Kesepakatan penandatanganan itu juga
disaksikan oleh Ketua NU Provinsi Papua Tonny V M Wanggai, Presiden Gereja
Injili di Indonesia Pendeta Dorman Wandikbo, dan Ketua Forum Kerukunan Umat
Beragama Provinsi Papua Pendeta Lipiyus Biniluk.

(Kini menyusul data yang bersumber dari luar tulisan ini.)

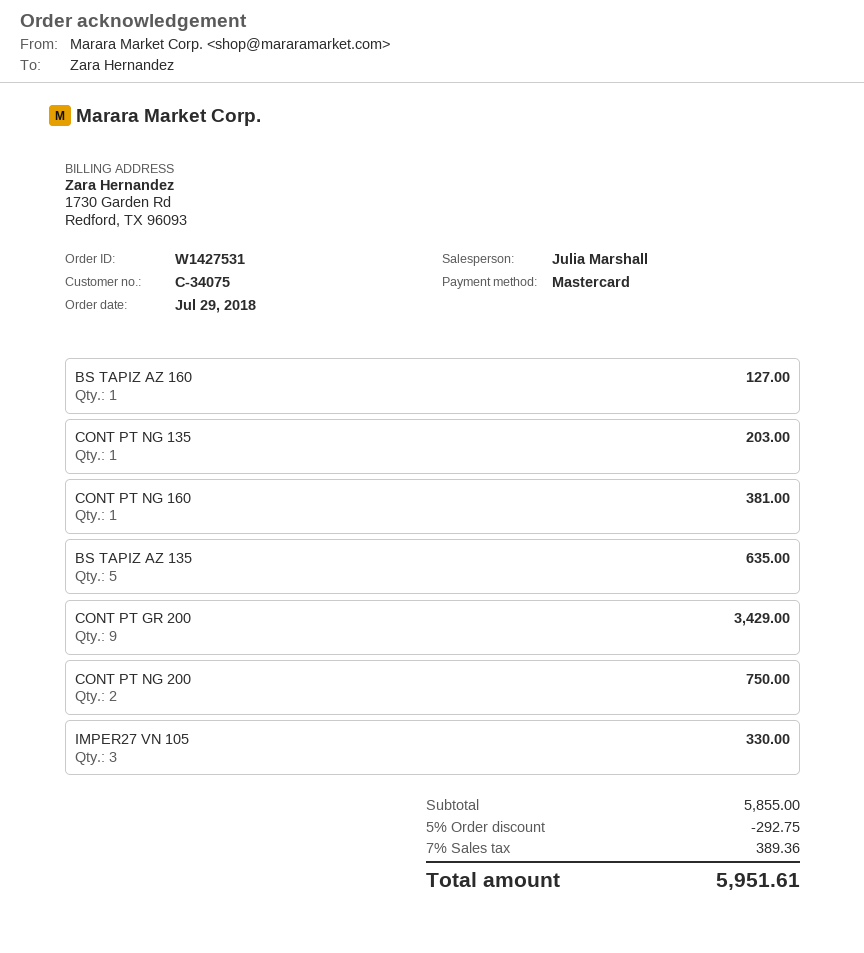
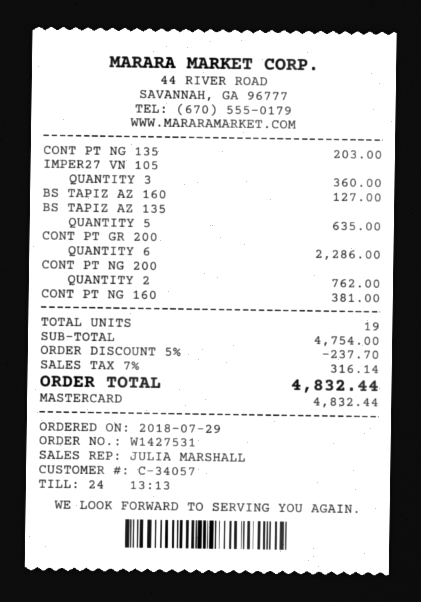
customer number: C-34075 -> C-34057
CONT PT GR 200: 9 for 3429.00 -> 6 for 2286.00
CONT PT NG 200: 2 for 750.00 -> 2 for 762.00
IMPER27 VN 105: 3 for 330.00 -> 3 for 360.00
subtotal: 5855.00 -> 4754.00
discount: 5% = 292.75 -> 5% = 237.70
tax: 7% = 389.36 -> 7% = 316.14
total: 5951.61 -> 4832.44

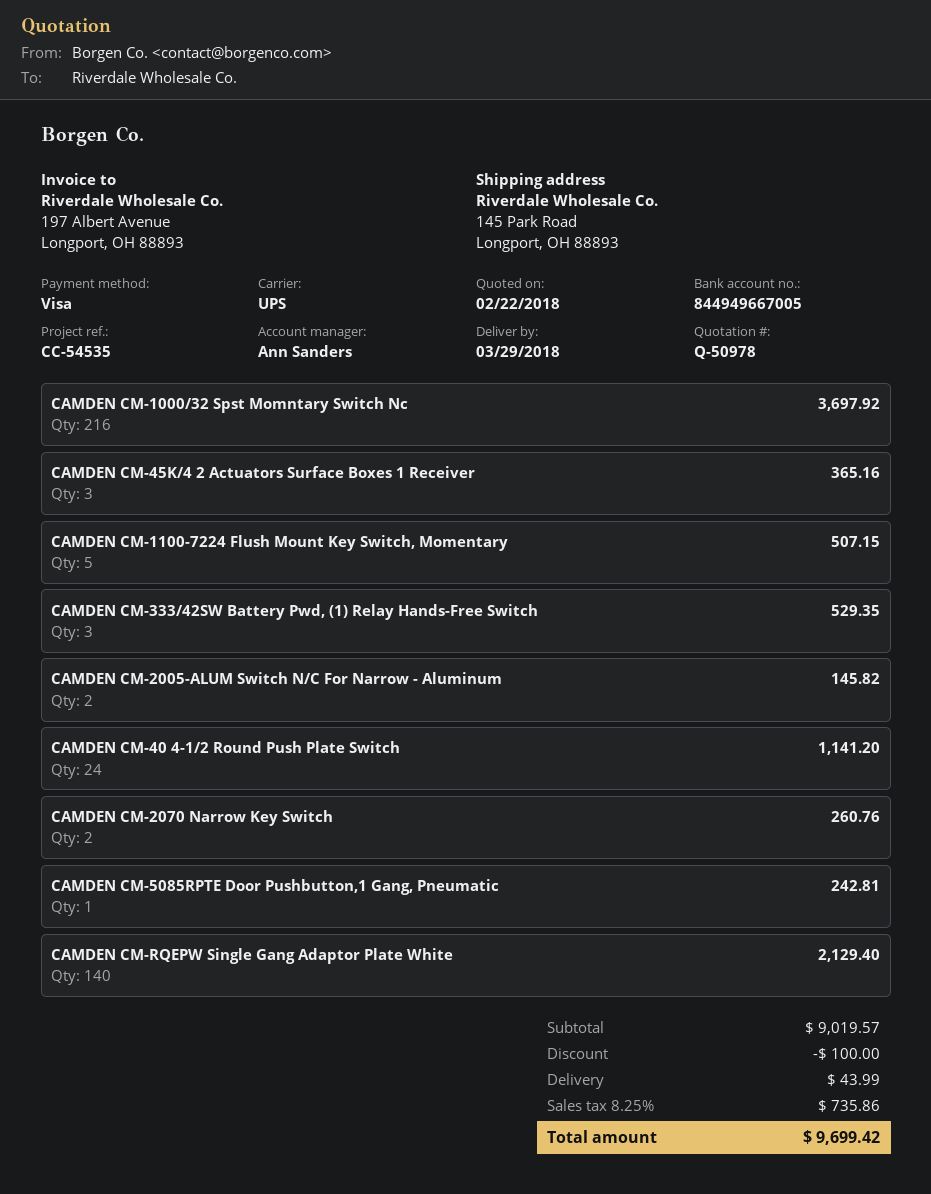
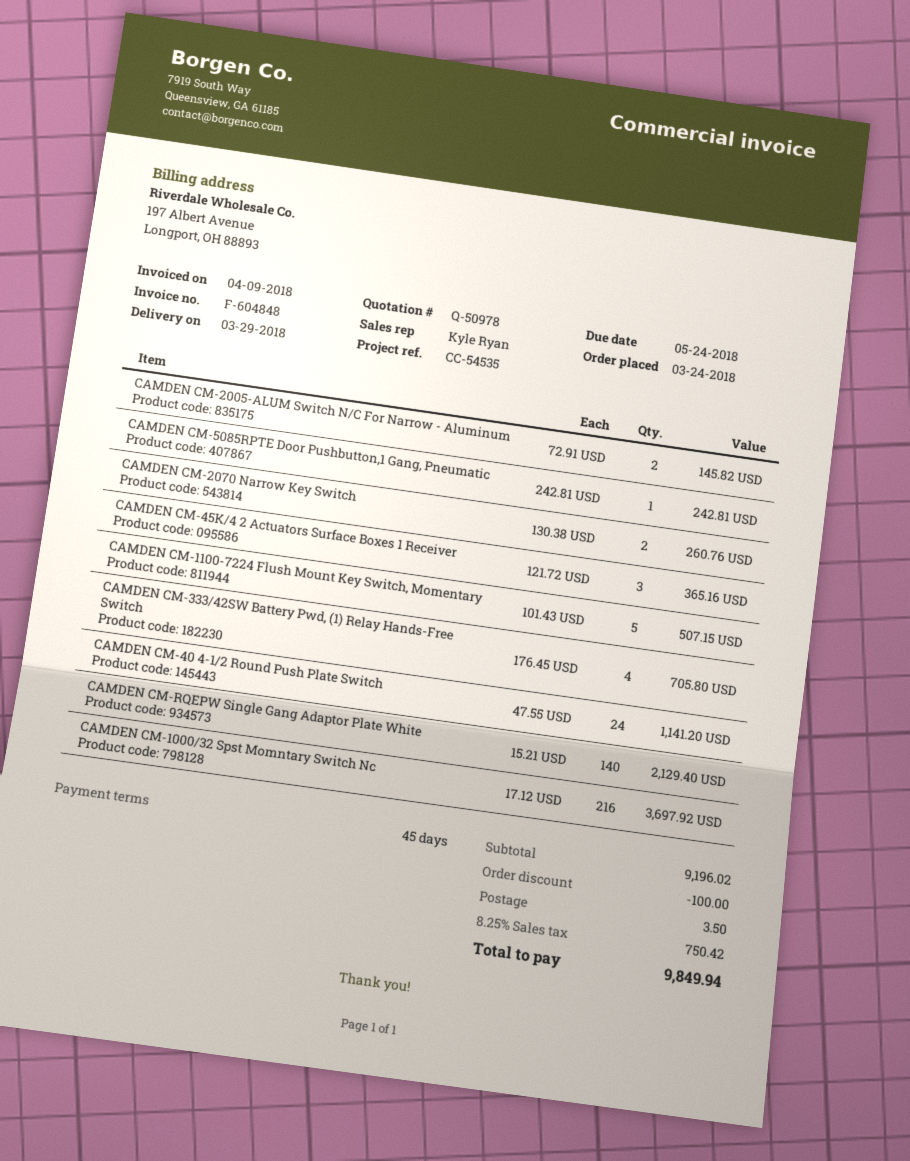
sales rep: Ann Sanders -> Kyle Ryan
CAMDEN CM-333/42SW Battery Pwd, (1) Relay Hands-Free Switch: 3 for 529.35 -> 4 for 705.80
subtotal: 9019.57 -> 9196.02
shipping: 43.99 -> 3.50
tax: 8.25% = 735.86 -> 8.25% = 750.42
total: 9699.42 -> 9849.94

Berikut salinan dokumen yang didapat Kompas.com dari
Ustaz Ali Mukhtar:
"Kesepakatan
Bersama Umat Islam dan Umat Kristen di Karubaga, Kabupaten Tolikara
Pada hari ini
Rabu, Tanggal Dua Puluh Sembilan bulan Juli tahun Dua Ribu Lima Belas, kami
yang bertanda tangan di bawah ini, mewakili Umat Islam dan Umat Kristen di
Karubaga Kabupaten Tolikara, dengan ini menyatakan:
1. Insiden
pada hari raya Idul Fitri, Jumat 17 Juli 2015 di Karubaga Kabupaten Tolikara
bukan konflik agama, tetapi adanya miskomunikasi di antara kami, dan kami
menyatakan rasa duka atas jatuhnya korban baik jiwa maupun materiil.
2. Kami saling
maaf memaafkan dengan tulus.
3. Kami
sepakat penyelesaian yang kami tempuh adalah penyelesaian adat sehingga proses
hukum harus dihentikan.
4. Kami sepakat
membangun kembali mushalla.
5. Kami
sepakat untuk melaksanakan pemantauan kesepakatan secara berkala untuk merawat
kerukunan dan perdamaian.
6. Kami saling
menjaga, menghormati, dan menyerukan kepada seluruh umat beragama di Indonesia
agar tetap menghormati Umat GIDI dan Umat Islam untuk bebas menjalankan
ibadahnya seperti biasa.
7. Kami
menyerukan kepada pemerintah untuk menjamin kebebasan menjalankan agama dan
keyakinan beserta pendirian rumah ibadah.
Kesepakatan
ini lahir tidak hanya dari keresahan, keprihatinan, dan kecemasan kami, tetapi
berakar dari pengalaman hidup damai dan bermartabat antara umat Kristen dan
Islam di Karubaga Kabupaten Tolikara, selama bertahun-tahun serta harapan yang
lebih damai, adil, dan bermartabat bagi kami.
Jayapura, 29
Juli 2015
Kepala Polri
Jenderal Pol Badrodin Haiti meminta Kepala Polda Papua yang baru dilantik,
Brigjen Pol Paulus Waterpaw, untuk mengusut tuntas kasus kerusuhan di Tolikara,
Papua. Pengusutan
tuntas kasus itu, demi terciptanya stabilitas keamanan sosial dan politik di
Papua jelang pemilihan umum kepala daerah serentak pada Desember 2015.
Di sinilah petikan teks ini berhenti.